Daylite 3 Productivity Suite: The Most Powerful Business Productivity Manager


----------



## Tony50 (Apr 23, 2009)

Unik Ink said:


> Hey,
> I am looking for shop management software for my Apple computer. I would like an easy system to give customers estimate, invoices, and order approval forms. Something that could download t-shirt distributors weekly pricing would be great to find the best deals. As far as production, something that could track order progress, track impressions and profitability of each job. If it could integrate UPS for creating labels/tracking shipments would seal the deal. Any suggestions? Everything that I have found is for PC.


 I would suggest checking issues of Printwear and Impressions Magazines for overall comparison of programs that fit your need. You can search previous articles online. Don't know if there are any benefits to downloading weekly price list. You are better off checking your email or favorite vendor site because it changes do frequently. You can end up with a bunch of needless junk on your computer or the software.


----------



## MTNeedles (May 7, 2014)

We're looking at a product called T-Works Manager. Not sure if it meets all your needs, but it seems like it might be something you could use. 

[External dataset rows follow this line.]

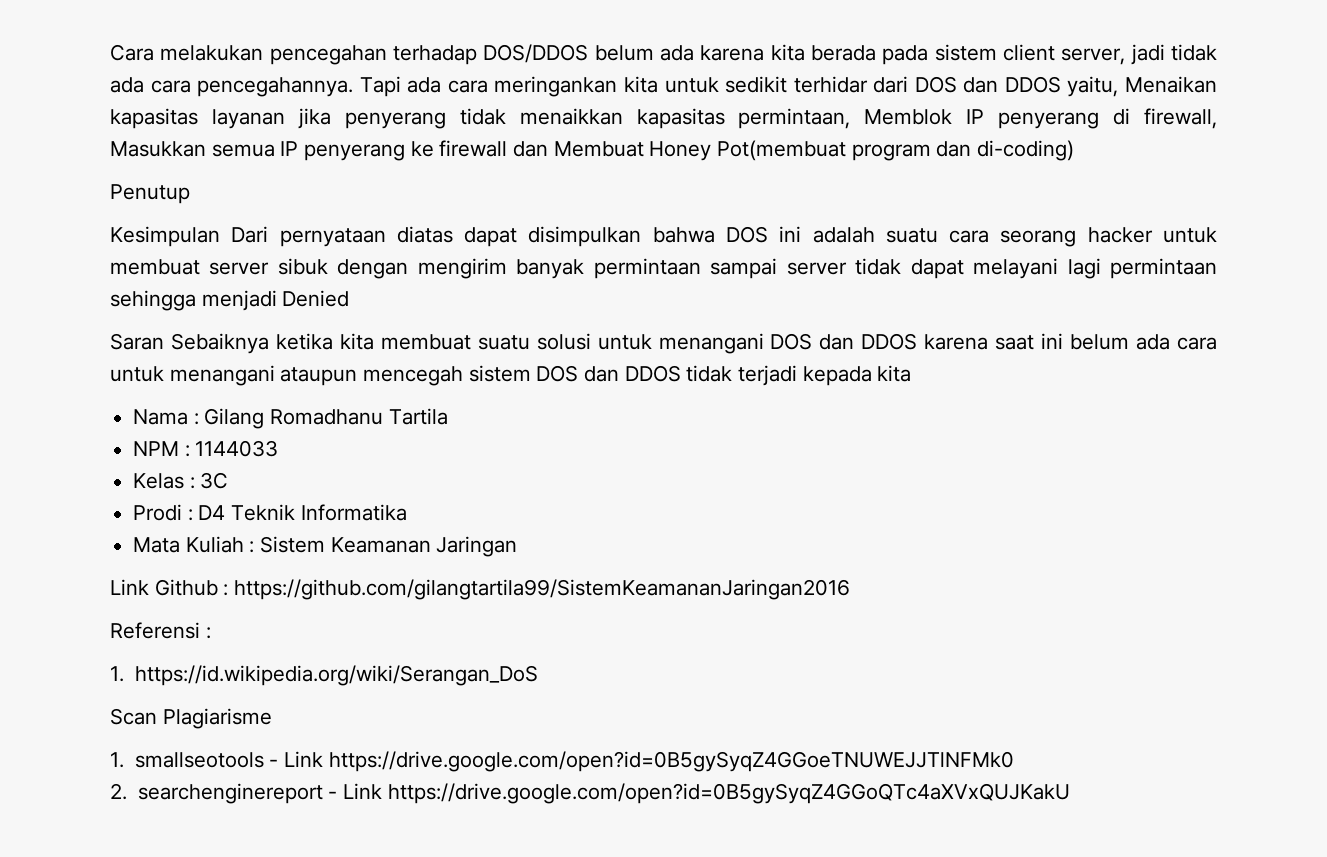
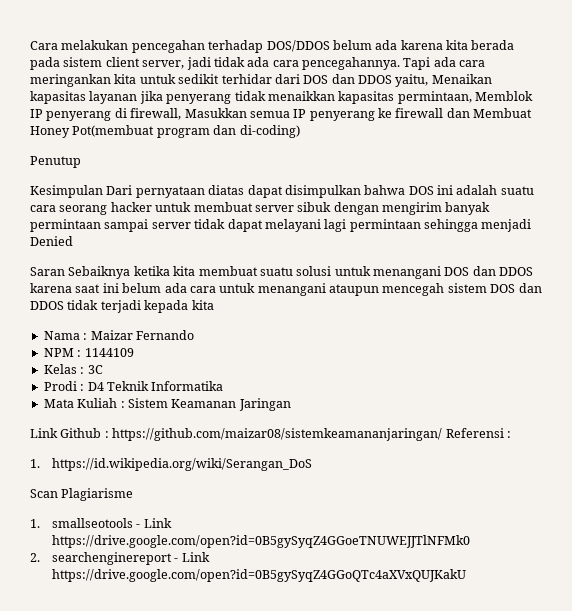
- Nama : Gilang Romadhanu Tartila
+ Nama : Maizar Fernando
- NPM : 1144033
+ NPM : 1144109
- Link Github : https://github.com/gilangtartila99/SistemKeamananJaringan2016
- Referensi :
+ Link Github : https://github.com/maizar08/sistemkeamananjaringan/ Referensi :

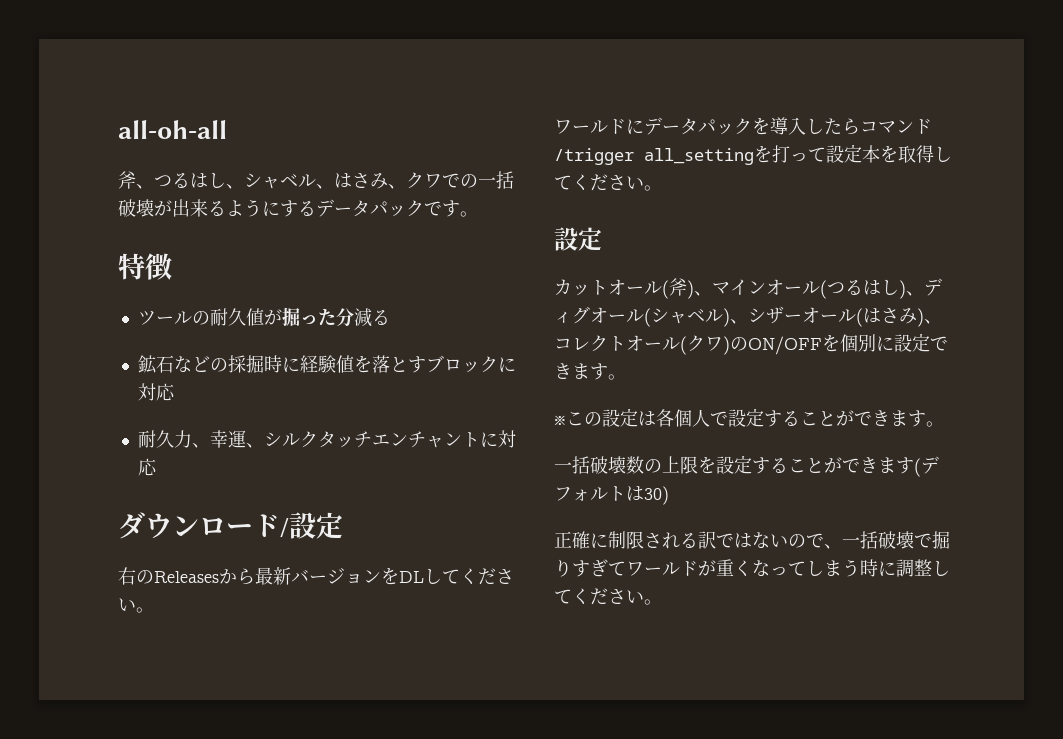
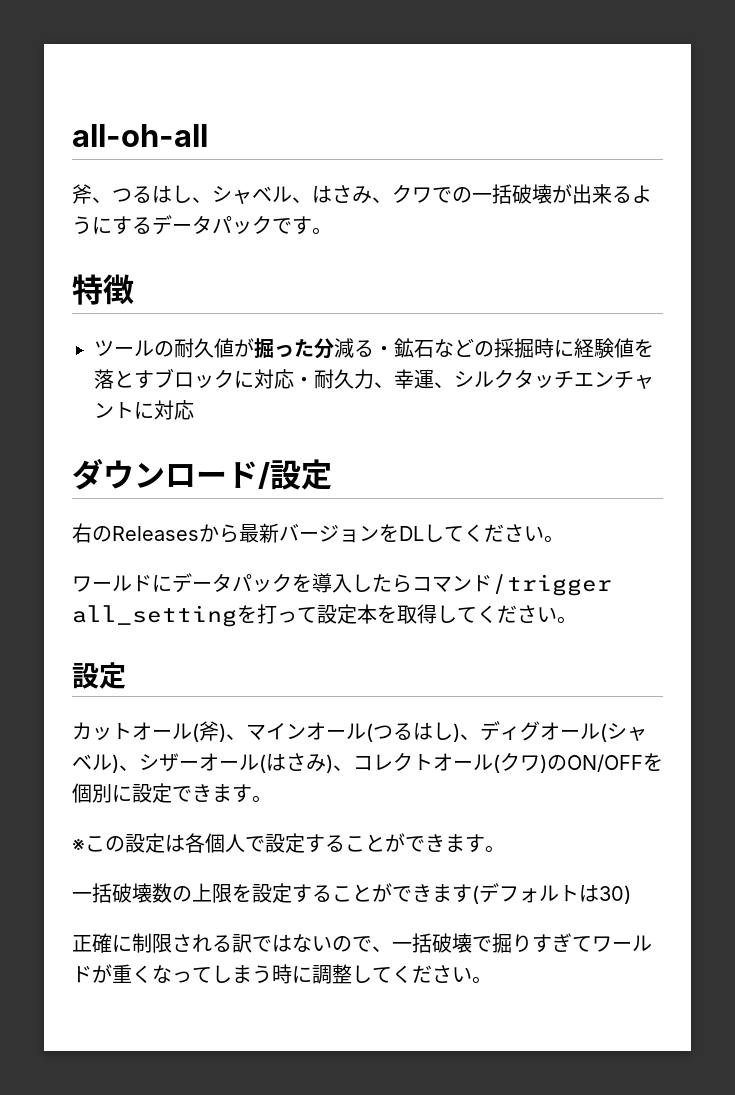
- ツールの耐久値が掘った分減る
- 鉱石などの採掘時に経験値を落とすブロックに対応
- 耐久力、幸運、シルクタッチエンチャントに対応
+ ツールの耐久値が掘った分減る・鉱石などの採掘時に経験値を落とすブロックに対応・耐久力、幸運、シルクタッチエンチャントに対応

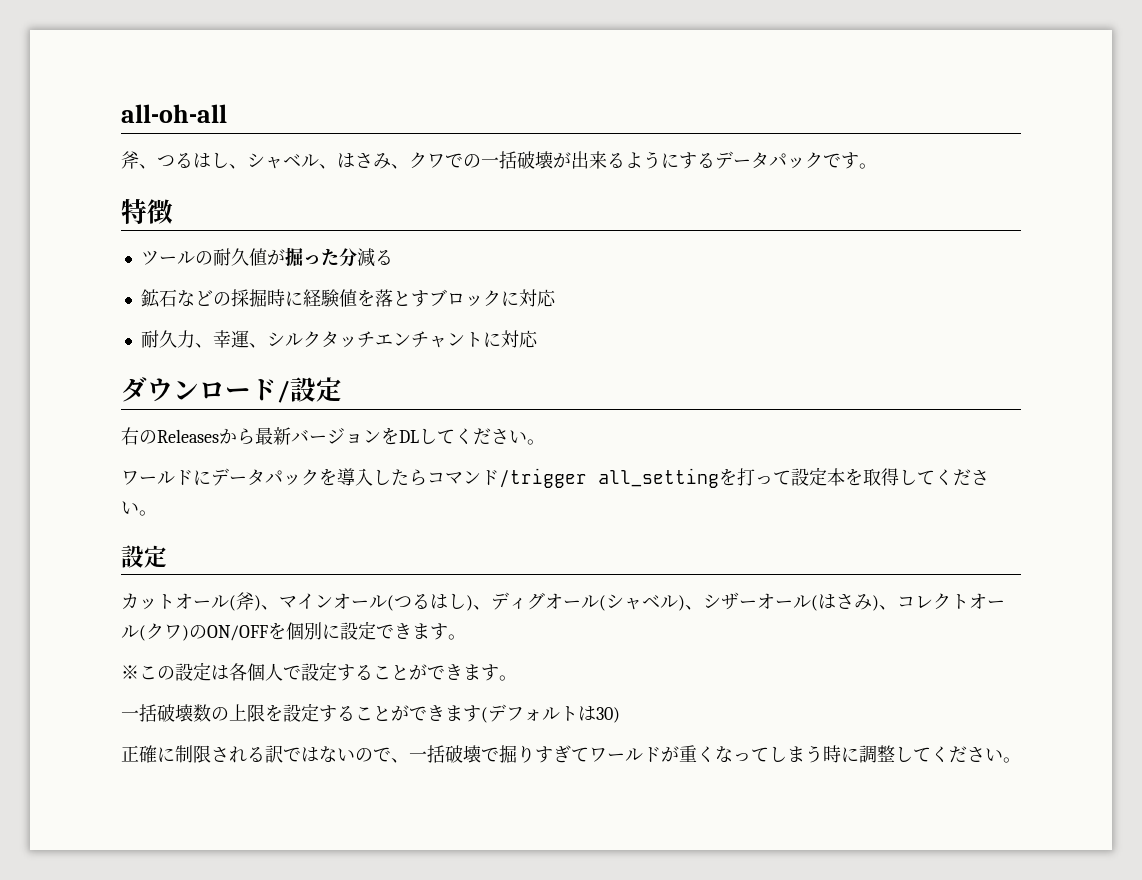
- ツールの耐久値が掘った分減る・鉱石などの採掘時に経験値を落とすブロックに対応・耐久力、幸運、シルクタッチエンチャントに対応
+ ツールの耐久値が掘った分減る
+ 鉱石などの採掘時に経験値を落とすブロックに対応
+ 耐久力、幸運、シルクタッチエンチャントに対応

I'd be interested to know of any other products out there we can compare to. We're trying to get the closest fit for our needs, but nothing seems to tick all the boxes.

thanks


----------



## baumanb (Apr 8, 2007)

MTNeedles said:


> We're looking at a product called T-Works Manager. Not sure if it meets all your needs, but it seems like it might be something you could use.
> 
> I'd be interested to know of any other products out there we can compare to. We're trying to get the closest fit for our needs, but nothing seems to tick all the boxes.
> 
> thanks


check around this and other forum how is T-Works supporting it's users.


----------



## BidsMaven (Sep 23, 2011)

If you go with online software it makes no difference whether you have an Apple or a Windows computer. Take a look at Printavo to see if they are a match for what you need.


----------



## dosoft12 (Mar 12, 2011)

Check out TeeChimp 

_The most dynamic pricing system for our industry..._

Create an unlimited numbers of invoices, quotes, work order, markup and catalog grids.
Use Flat rates / Percentages / Margins / QTY Breakdowns / Measurements and more.
Instant customer/employee notification of all workflow stages in the order.
Customers can Approve/Disapprove/Comment on your work in real time!


Free Trial @ https://www.teechimp.com


----------



## Printavo (Oct 7, 2007)

I wonder if http://www.t-boss.com & https://www.teechimp.com/ are the same?


----------



## dosoft12 (Mar 12, 2011)

They are made from the same company although https://www.TeeChimp.com is using the latest technology.


----------